La reazione di ligazione catalizzata dall’enzima, tuttavia, è in grado di ricostituire il legame
internucleotidico solo in corrispondenza delle estremità 5’-fosfato del DNA esogeno in quanto le
estremità 3’-OH dell’inserto non sono in grado di saldarsi con le estremità 5’-OH del vettore
trattato con la fosfatasi.
La legatura di estremità coesive complementari è molto efficiente perché le estremità coesive
compatibili possono formare coppie di basi fra loro tramite legami idrogeno creando una struttura
relativamente stabile sulla quale può lavorare l’enzima.
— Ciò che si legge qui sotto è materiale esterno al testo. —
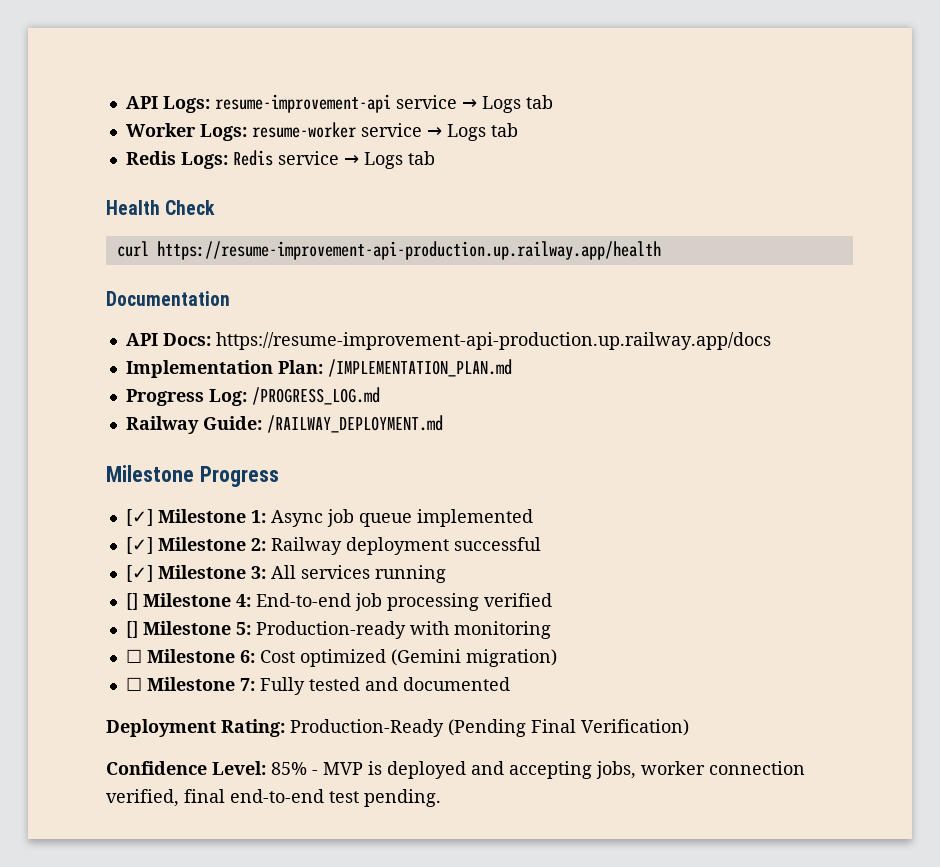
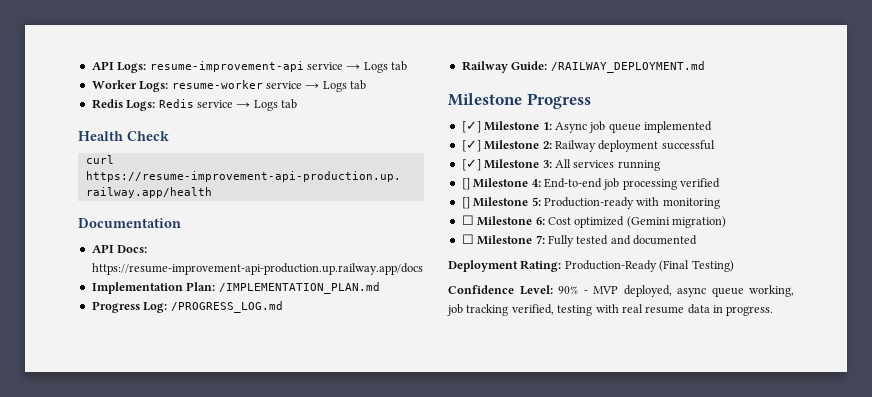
- Deployment Rating: Production-Ready (Pending Final Verification)
+ Deployment Rating: Production-Ready (Final Testing)
- Confidence Level: 85% - MVP is deployed and accepting jobs, worker connection verified, final end-to-end test pending.
+ Confidence Level: 90% - MVP deployed, async queue working, job tracking verified, testing with real resume data in progress.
Queste strutture appaiate transitorie (xk le
estremità coesive si separano se il legame fosfodiesterico non viene sintetizzato rapidamente)
fanno aumentare l’efficienza della legatura, allungando il tempo in cui le estremità sono in
contatto tra loro.
Per legare delle estremità blunt invece la ligazion è più difficile e si effettua a bassa temperatura e
a più elevata concentrazione di enzima e di frammenti da ligare per favorire l’avvicinamento delle
estremità delle molecole da ligare.
Infine il passaggio successivo che prevede la trasformazione nei batteri del costrutto di DNA
consentirà la saldatura dei filamenti interrotti ad opera dei sistemi di riparazione.
Quando nel DNA esogeno mancano appropriate sequenze di riconoscimento per l’enzima di
restrizione prescelto, possono essere usate diverse strategie:
 Utilizzo di un linker oligonucleotidico di sintesi che possa permettere l’unione di estremità
coesive altrimenti incompatibili
 Mutagenesi che permette di introdurre una o più mutazioni all’interno del DNA. In questo
modo è possibile alterare la sequenza del DNA in uno o più punti ben determinati e creare
così nuovi siti di restrizione.

RIASSUNTO FASI CLONAGGIO

1. ISOLAMENTO DEL DNA DI INTERESSE : Taglio in punti precisi del DNA da


clonare e del vettore di clonaggio mediante enzimi di restrizione
2. LIGAZIONE : unione covalente del DNA da clonare e del vettore mediante
DNA ligasi
3. TRASFORMAZIONE : inserimento del vettore ricombinante in cellula ospite
che fornisce l’apparato enzimatico di replicazione
4. SELEZIONE : riconoscimento delle cellule contenenti i vettori ricombinanti.